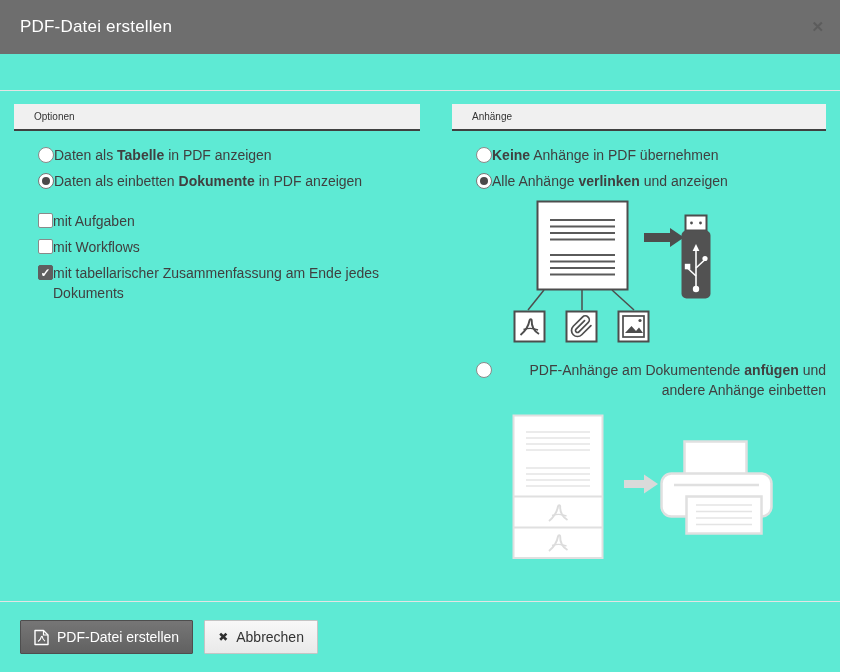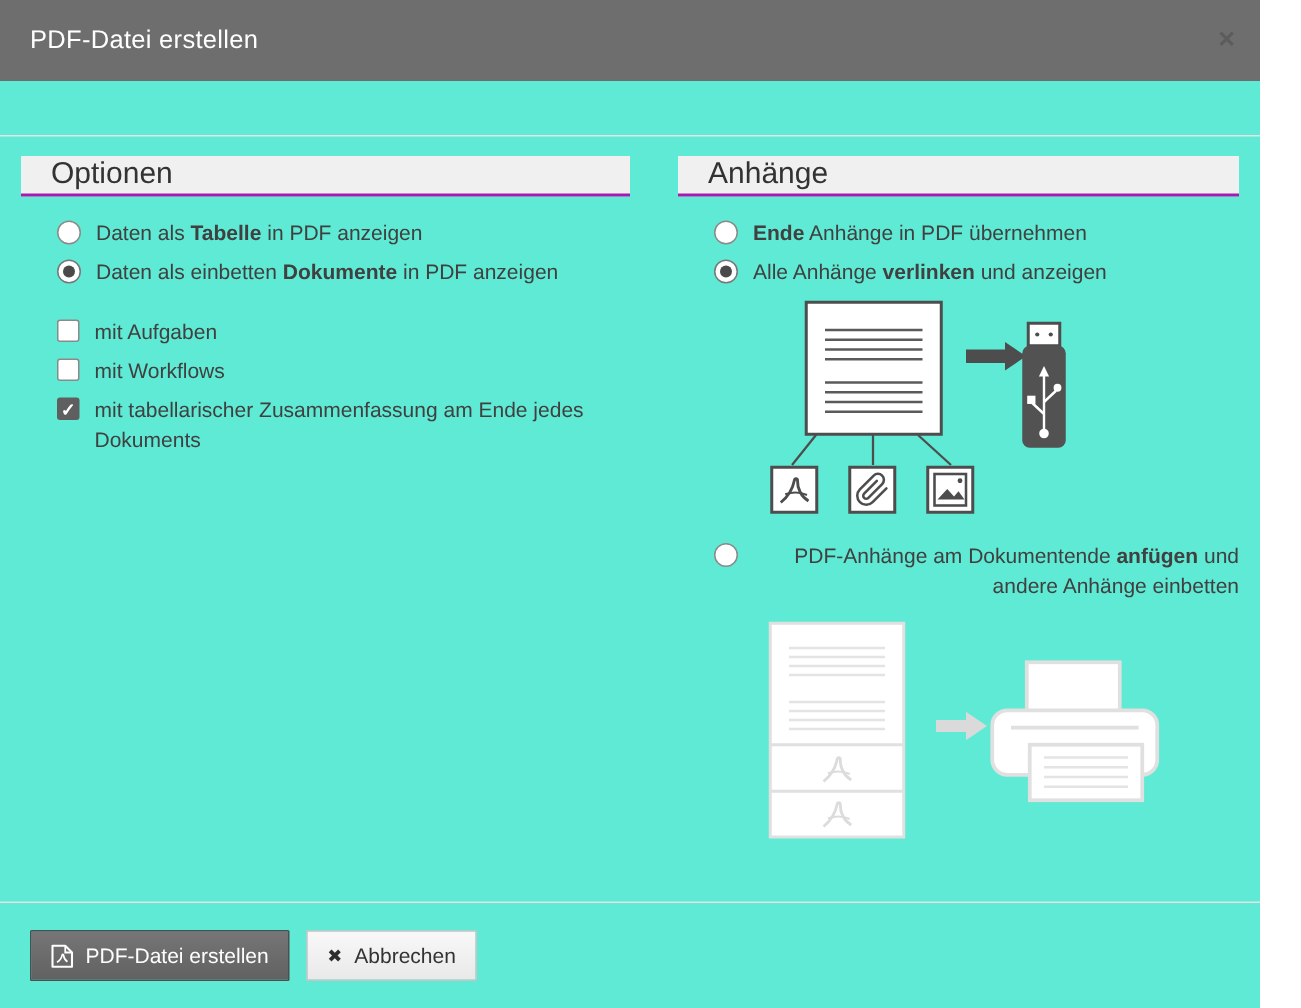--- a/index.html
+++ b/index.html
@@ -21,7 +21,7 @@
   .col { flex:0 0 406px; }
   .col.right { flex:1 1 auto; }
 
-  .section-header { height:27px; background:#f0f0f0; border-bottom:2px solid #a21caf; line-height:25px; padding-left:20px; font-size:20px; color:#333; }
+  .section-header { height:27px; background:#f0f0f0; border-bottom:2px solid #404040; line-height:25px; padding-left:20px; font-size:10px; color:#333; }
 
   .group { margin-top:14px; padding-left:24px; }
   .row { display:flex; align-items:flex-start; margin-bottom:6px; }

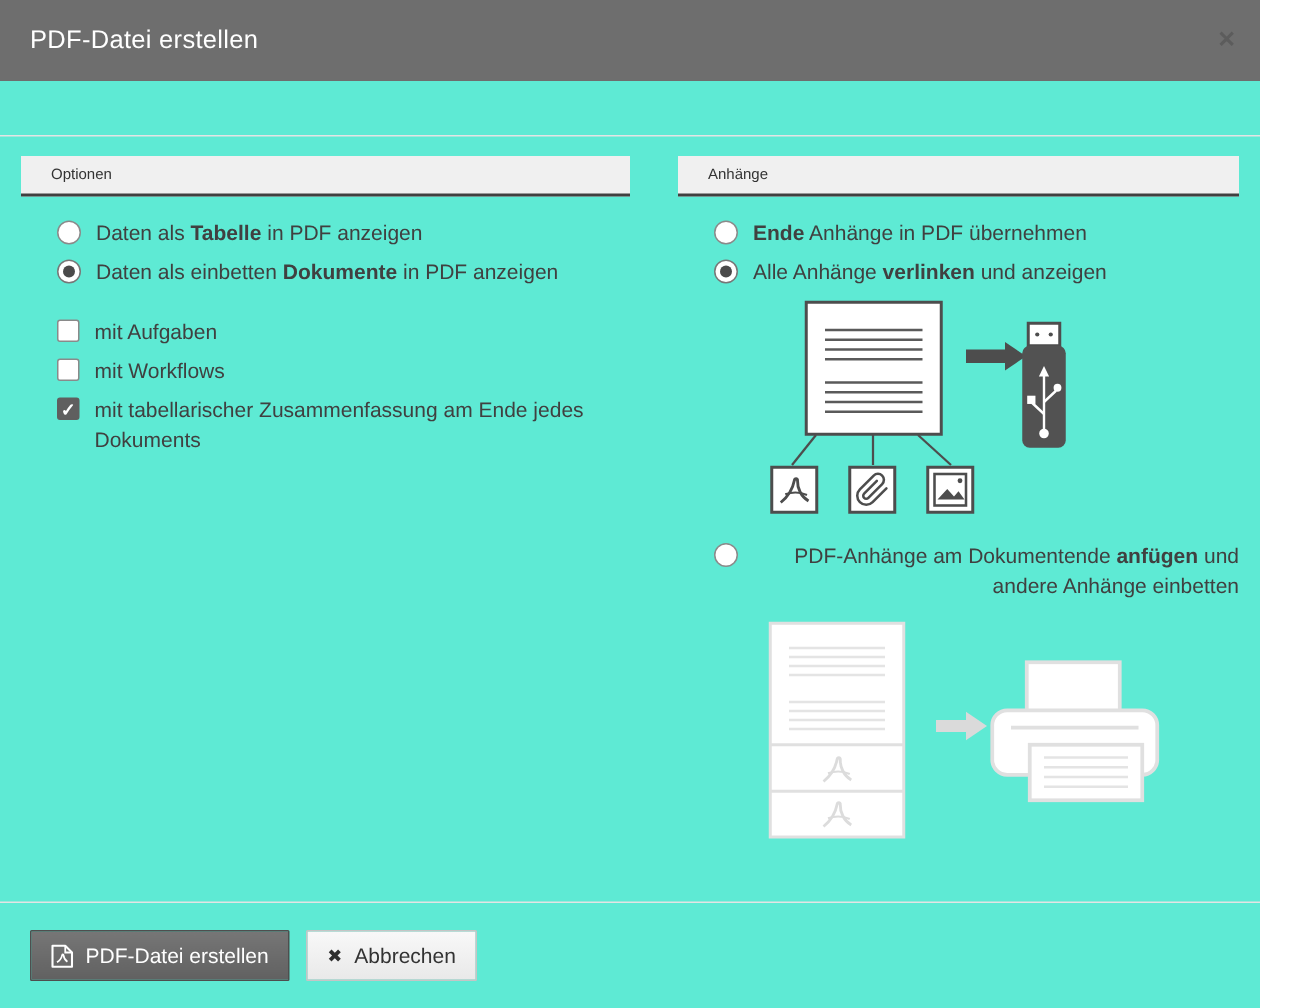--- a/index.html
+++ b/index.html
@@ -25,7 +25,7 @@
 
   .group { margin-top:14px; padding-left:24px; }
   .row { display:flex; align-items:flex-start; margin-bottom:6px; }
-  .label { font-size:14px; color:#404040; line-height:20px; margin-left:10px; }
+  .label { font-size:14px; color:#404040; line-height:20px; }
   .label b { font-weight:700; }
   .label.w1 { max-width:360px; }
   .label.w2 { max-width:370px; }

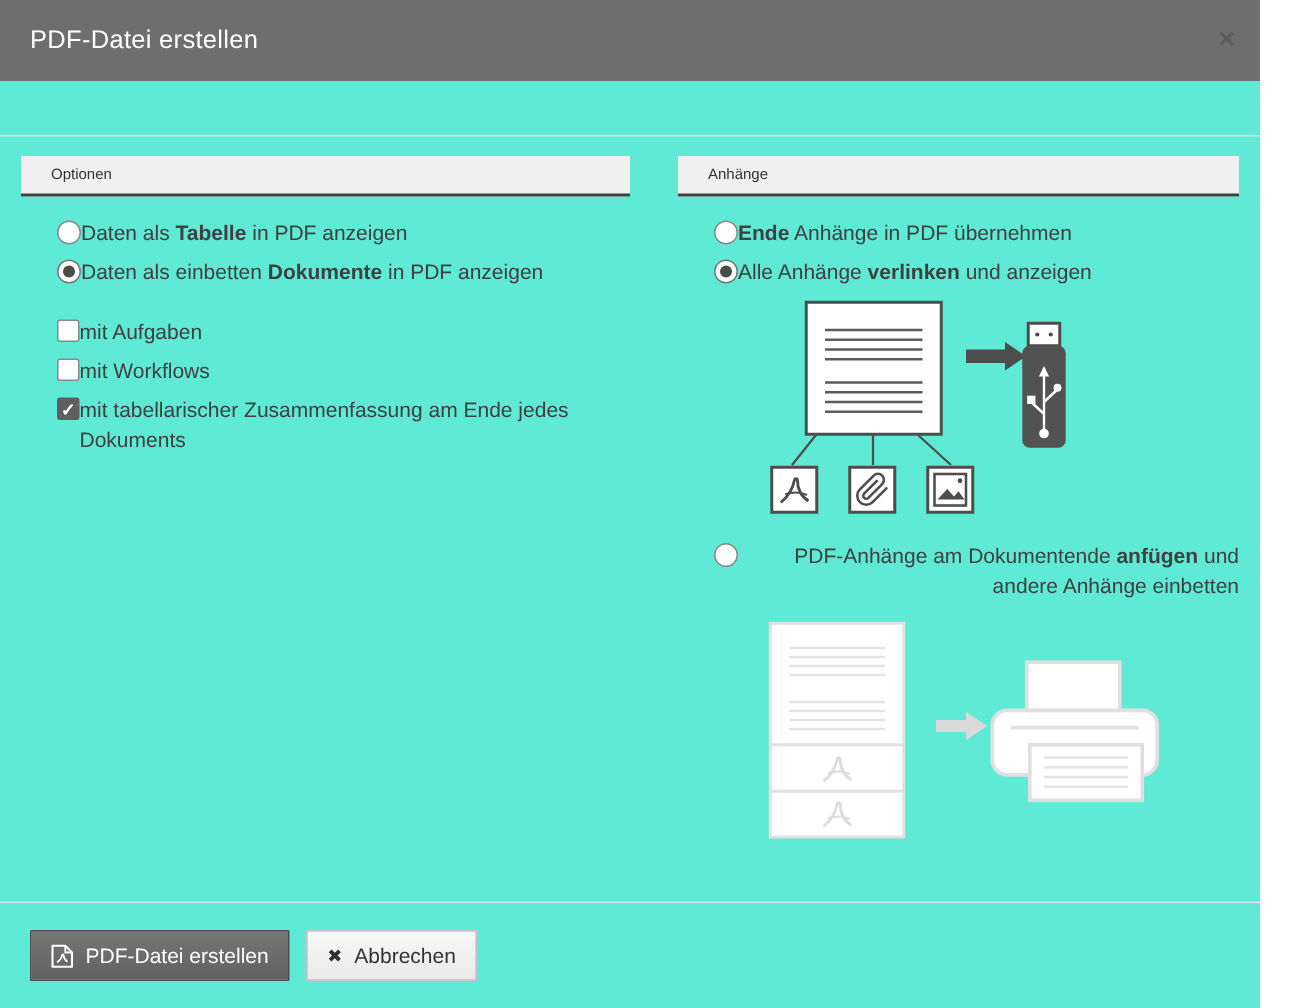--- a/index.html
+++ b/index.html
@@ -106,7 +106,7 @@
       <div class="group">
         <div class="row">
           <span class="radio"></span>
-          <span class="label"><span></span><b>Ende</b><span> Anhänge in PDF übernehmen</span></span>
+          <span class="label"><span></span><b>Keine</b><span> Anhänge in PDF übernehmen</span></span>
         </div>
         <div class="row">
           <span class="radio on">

_ _ _ _ _

PROBLEM DETAILS: In the entries above, find every line holding the word "solid" and copy it out.

TASK OUTPUT:
-  .section-header { height:27px; background:#f0f0f0; border-bottom:2px solid #a21caf; line-height:25px; padding-left:20px; font-size:20px; color:#333; }
+  .section-header { height:27px; background:#f0f0f0; border-bottom:2px solid #404040; line-height:25px; padding-left:20px; font-size:10px; color:#333; }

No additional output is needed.